Ryanair shares dive over fears fuel-price spike clouds future
Airline posts €401m but shares down 5.3pc despite 26pc rise in after-tax profits
Published 24/05/2011 | 05:00
RYANAIR shares had their biggest fall this year as investors grow concerned the low cost carrier's stellar growth is finally coming to an end.
At one points the carrier's stock dropped over 8pc as some analysts speculated that oil prices would continue to remain high, hurting airlines like Ryanair.
The steep fall in the shares came as the airline delivered a 26pc rise in after-tax profits to just under €401m in the financial year to the end of March and revenue climbed 21pc to €3.63bn.
Speaking in Dublin, Mr Cawley also confirmed that the carrier will ground up to 80 of its aircraft -- or roughly 26pc of its fleet -- this winter due to high fuel prices that, combined with normally seasonally depressed demand, make many routes highly uneconomical.
The cut in capacity will mark the first time in its history that Ryanair will report monthly falls in passenger numbers.
Despite the planned paring back of capacity, the airline's fuel bill will still increase by €350m to nearly €1.58bn in the current financial year.
Total operating expenses last year climbed 20pc to €3.11bn, largely due to more expensive fuel.
Shares in the airline closed down 5.3pc in Dublin yesterday as investors perceived the end of the stellar growth trend at Ryanair since it floated on the stock exchange in 1997.
Ryanair chief executive Michael O'Leary predicted that the current year's after-tax profit will be similar to last year's.
Ryanair's average fare price was 12pc higher in the last financial year and both Mr Cawley and Mr O'Leary said this was likely to increase another 12pc this year.
The rise will be spurred by longer average route lengths, fuel increases and the ability to charge higher fares as rivals raise theirs.

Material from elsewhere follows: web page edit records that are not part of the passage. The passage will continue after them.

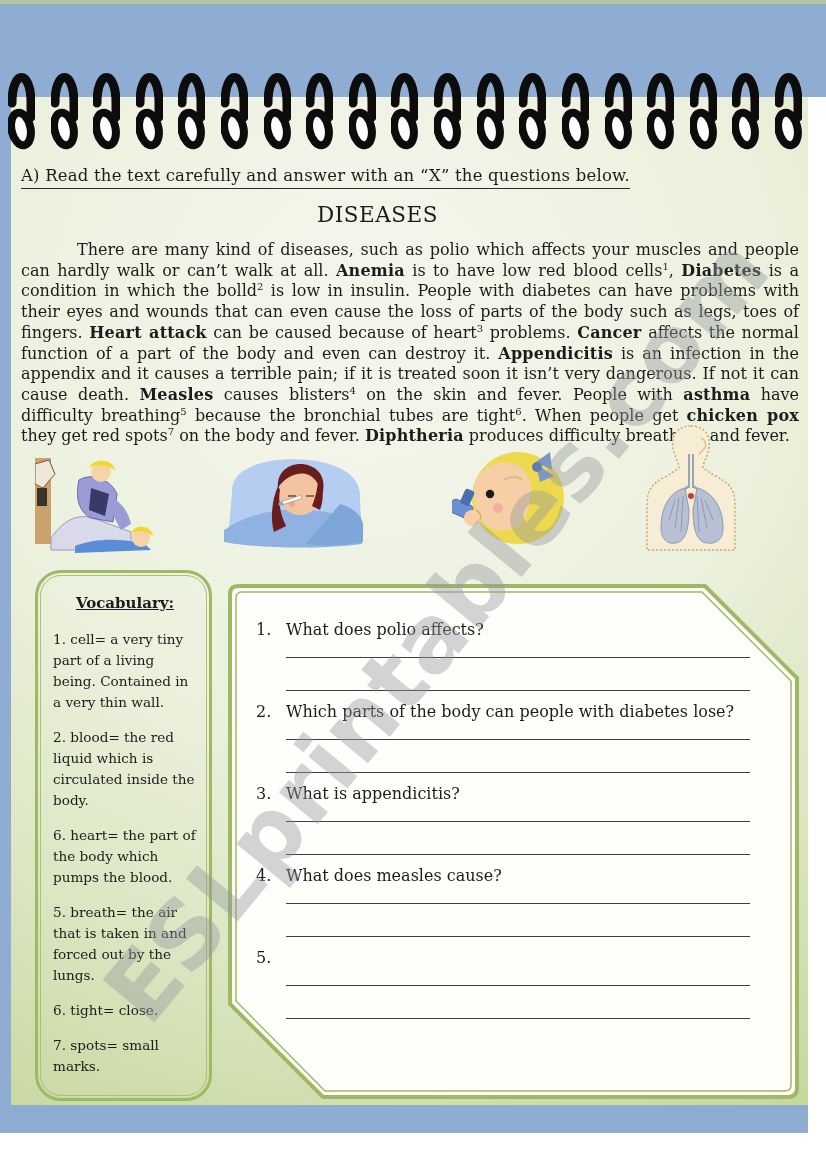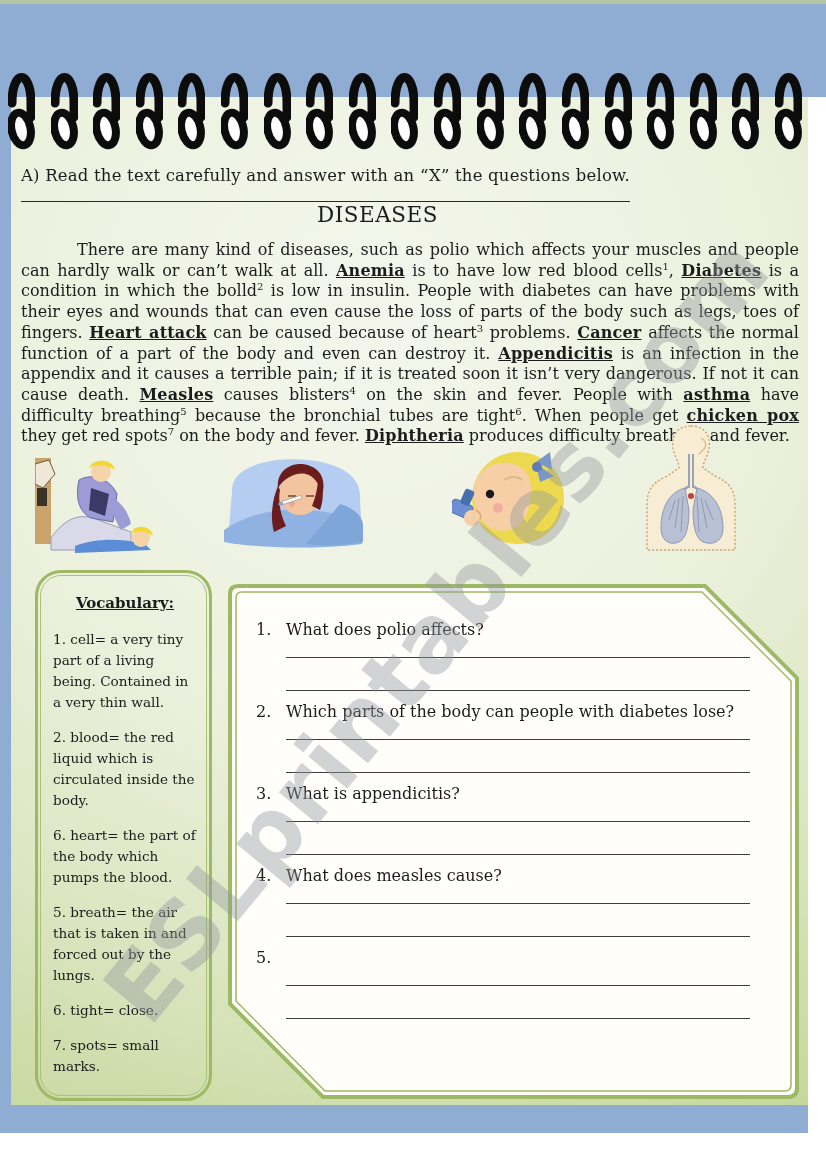--- a/index.html
+++ b/index.html
@@ -24,7 +24,7 @@
   
   .instruction{
     left:21px;top:166px;font-size:16.5px;letter-spacing:.2px;
-    border-bottom:1px solid #2a2a2a;padding-bottom:16px;z-index:4;
+    border-bottom:1px solid #2a2a2a;padding-bottom:3px;z-index:4;
   }
   .title{left:11px;top:202px;width:733px;text-align:center;font-size:21.5px;letter-spacing:.5px;z-index:4;}
   

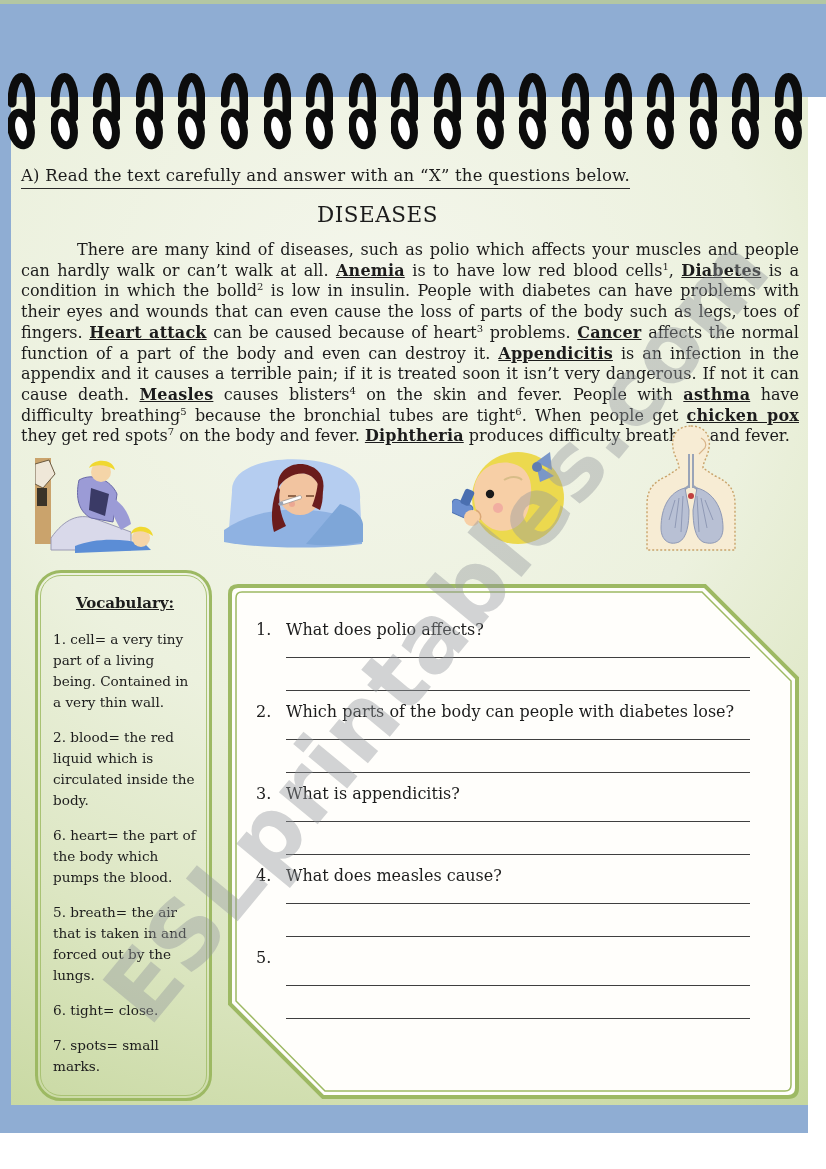--- a/index.html
+++ b/index.html
@@ -33,7 +33,7 @@
     text-align:justify;text-indent:56px;z-index:4;
   }
   .passage sup{font-size:10px;line-height:0;}
-  .passage b{letter-spacing:.2px;text-decoration:underline;}
+  .passage b{letter-spacing:.2px;}
   
   .vocab-box{
     left:35px;top:570px;width:171px;height:525px;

The airline has 90pc of its fuel requirement for the current financial year hedged, but none of its 2013 requirement. In March, Credit Suisse forecast a "significant risk" to Ryanair's 2013 full-year earnings because of its unhedged fuel position.
Mr Cawley said Ryanair might assess that situation later this year.
"There's no immediate urgency. We're of the view at the moment that buying at $110 a barrel at the moment is not a good price," he said.
"Come September, if all the things, such as Libya, that can affect the oil price are still going on, we might take a different view at that stage and be prepared to hedge at that price."
He said that "over the cycle" Ryanair could recoup higher fuel costs through cheaper airport and maintenance charges and upping fares.
In the 12 months to the end of March, Ryanair carried 72 million passengers -- 8pc more than it did in the previous financial year.
Ancillary revenue -- including sales of everything from cups of tea to car insurance -- jumped 21pc to €803m and accounted for 22pc of Ryanair's revenue.
Mr O'Leary predicted that passenger numbers at the carrier will rise 4pc in the current financial year to 75 million despite the significant cut in capacity this coming winter.